• Task directions:
Review the listing and copy each line that holds the word "Homem".

• Available records:

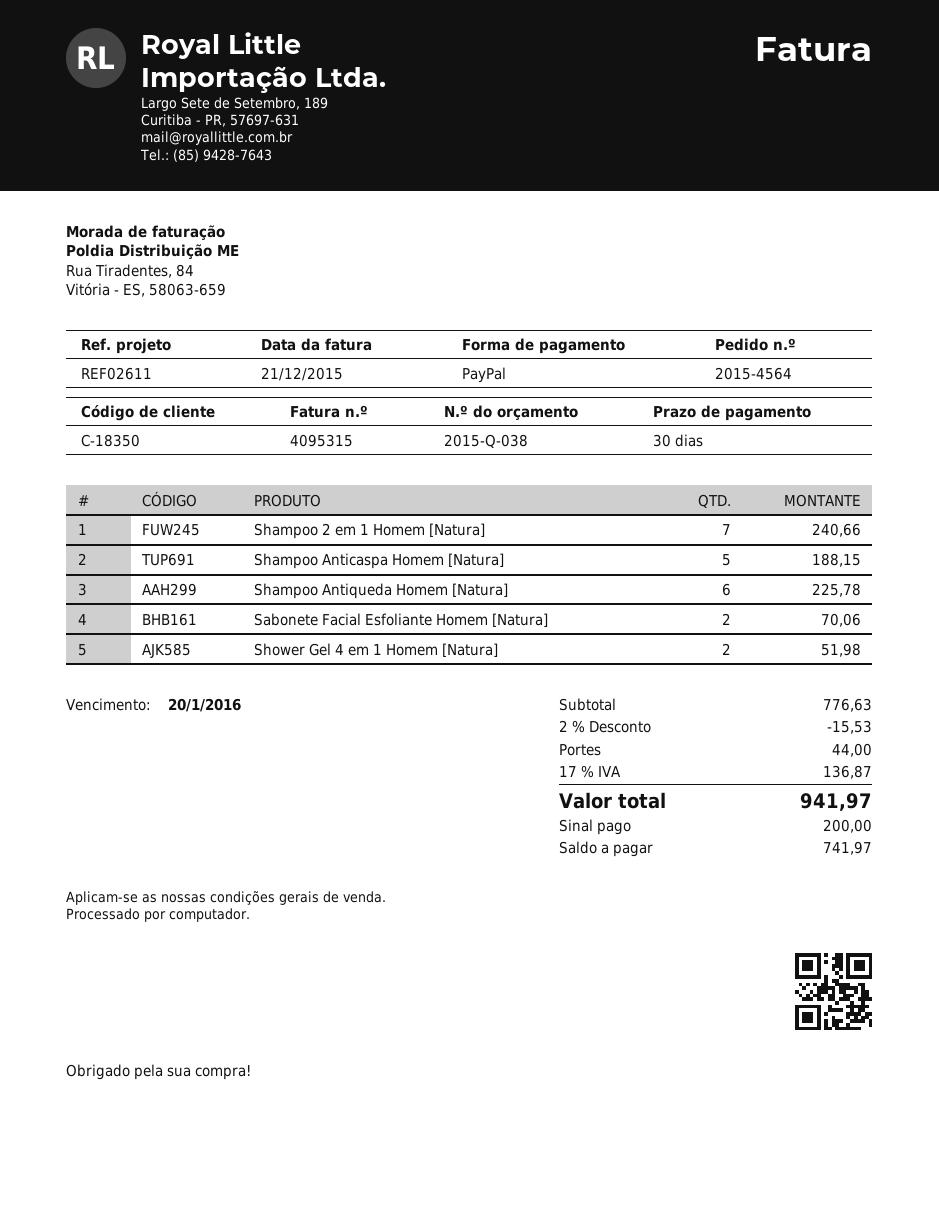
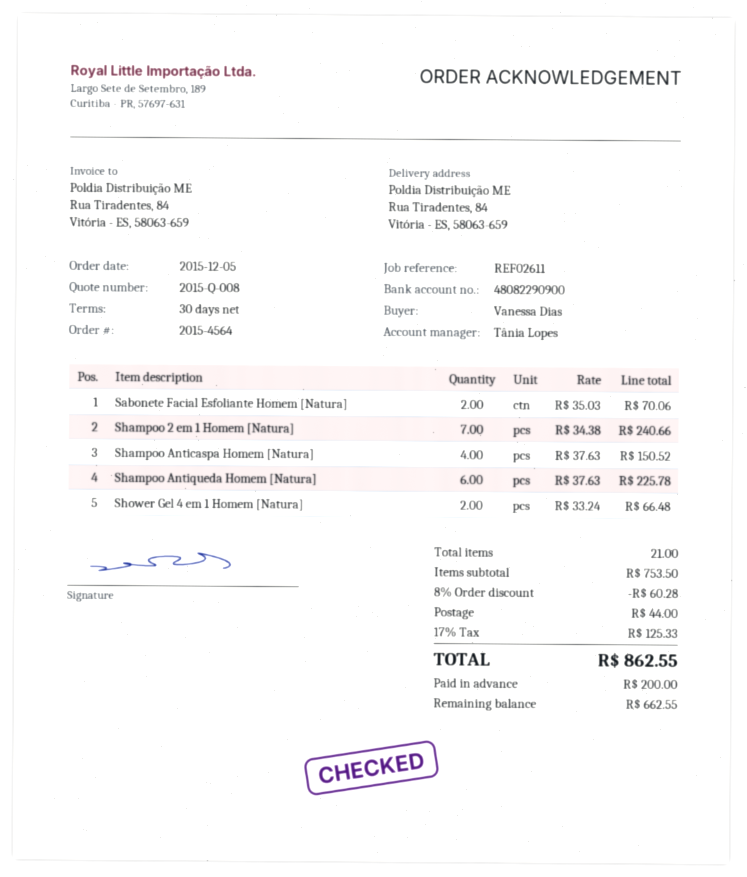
quote number: 2015-Q-038 -> 2015-Q-008
Shampoo Anticaspa Homem [Natura]: 5 for 188.15 -> 4 for 150.52
Shower Gel 4 em 1 Homem [Natura]: 2 for 51.98 -> 2 for 66.48
subtotal: 776.63 -> 753.50
discount: 2% = 15.53 -> 8% = 60.28
tax: 17% = 136.87 -> 17% = 125.33
total: 941.97 -> 862.55
balance: 741.97 -> 662.55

• Answer to the exercise:
Shampoo Anticaspa Homem [Natura]: 5 for 188.15 -> 4 for 150.52
Shower Gel 4 em 1 Homem [Natura]: 2 for 51.98 -> 2 for 66.48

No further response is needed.